In seiner Vorstellung ging Volker ausführlich auf seine Motivation und seine politischen Schwerpunkte ein. Ausgehend von seinen Erfahrungen aus zwei Legislaturperioden, in denen er „die kommunalpolitische Arbeit intensiv kennenlernen durfte“, machte Volker deutlich, dass seine Priorität bei der Samtgemeinde Rodenberg liege. Ziel sei es, das Leben vor Ort aktiv zu gestalten und die Vielfalt der Bürgerinnen und Bürger nachhaltig zu unterstützen.
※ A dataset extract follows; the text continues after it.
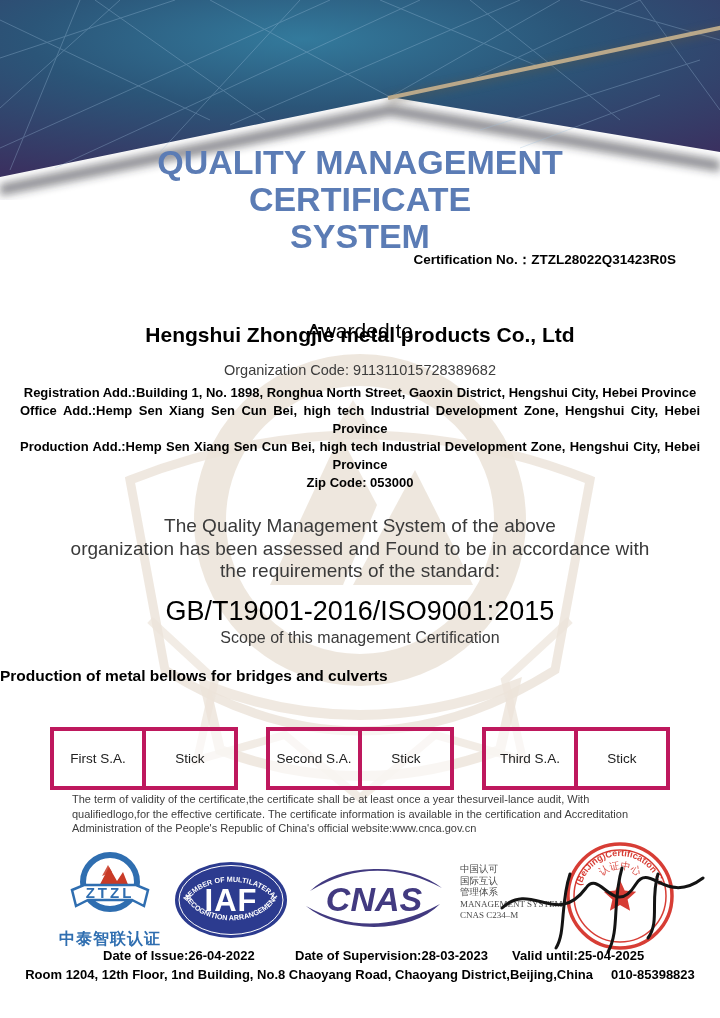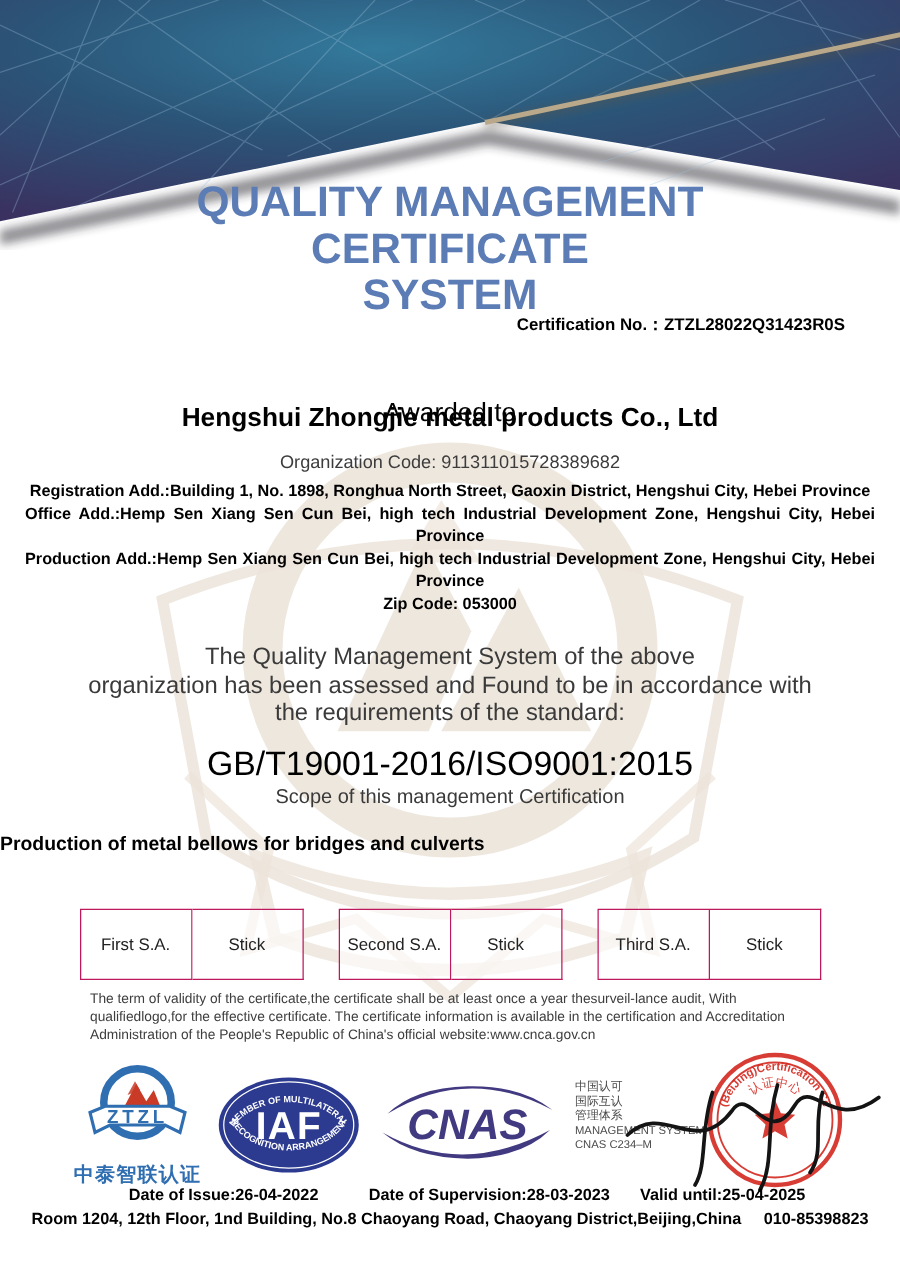"First S.A." .audit .cell { border: 1px solid #be185d -> 4px solid #be185d }
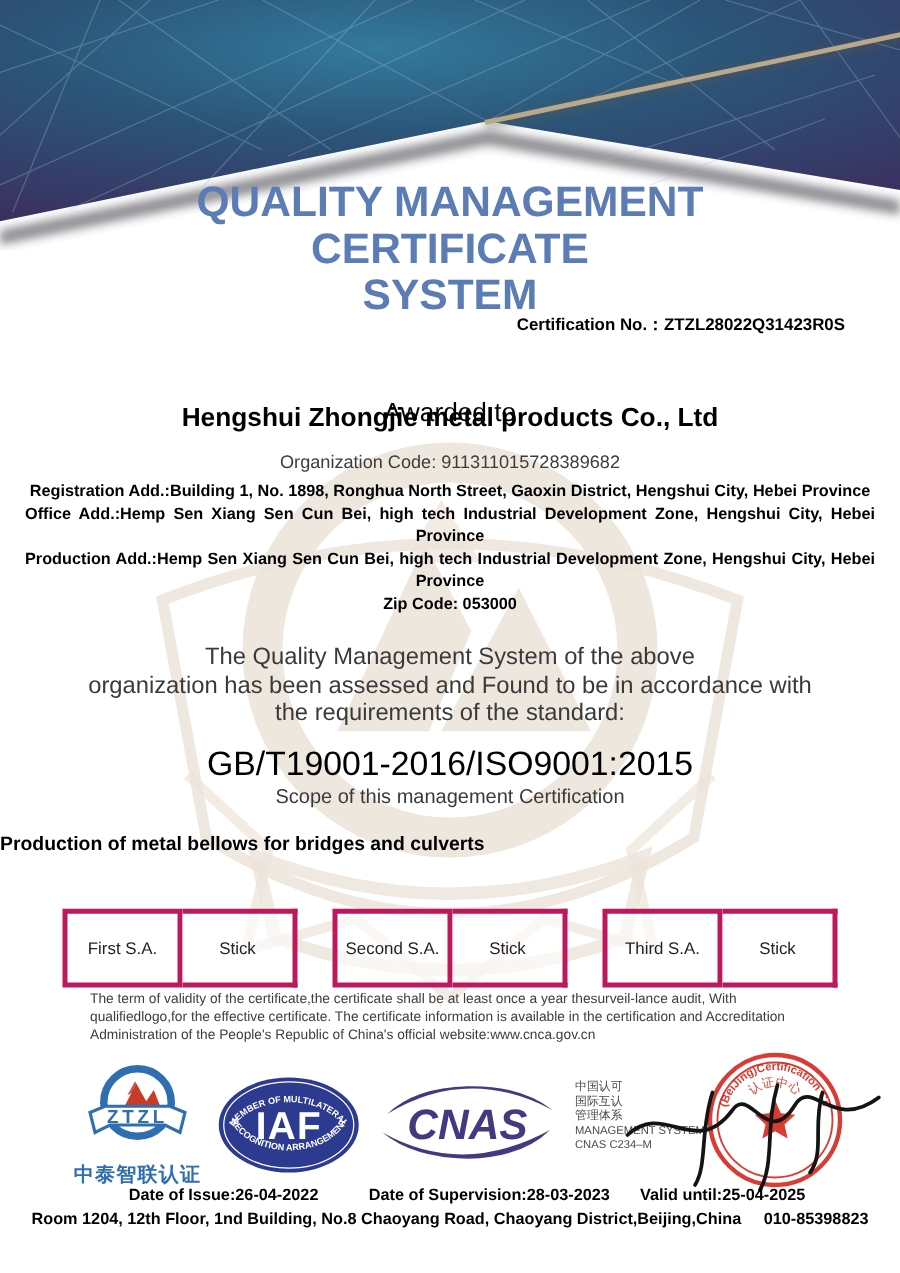"中国认可" .cnas-txt { font-family: none -> Liberation Serif, serif }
Zentrale Aufgaben sieht Volker insbesondere in der Sicherstellung verlässlicher Rahmenbedingungen für Familien. Dazu zählt für ihn die Weiterentwicklung der Ganztagsschulen, einschließlich einer funktionierenden und bedarfsgerechten Mensa, um Eltern Planungssicherheit zu geben. Ebenso hob er die Bedeutung einer gesicherten Daseinsvorsorge hervor – von der Stromversorgung über Wasser und Abwasser bis hin zu einer leistungsfähigen Infrastruktur.
Ein weiterer Schwerpunkt ist für Volker der Brand- und Katastrophenschutz. Die Feuerwehren sollen dabei fest in ein ganzheitliches Katastrophenschutzbündnis eingebunden werden, um auf zukünftige Herausforderungen gut vorbereitet zu sein.
Zum Thema Verwaltungsarbeit führte er auf: Die konsequente Digitalisierung der Verwaltung soll Arbeitsabläufe vereinfachen und beschleunigen. Verwaltung und Politik müssten gleichermaßen attraktiv gestaltet werden – sowohl für die Mitarbeitenden als auch für die Bürgerinnen und Bürger.
Nicht zuletzt betonte Volker die Bedeutung von Arbeitsplätzen innerhalb der Samtgemeinde. Eine verantwortungsvolle Gewerbepolitik sei entscheidend, um wirtschaftliche Entwicklung mit Verlässlichkeit für alle Beteiligten zu verbinden.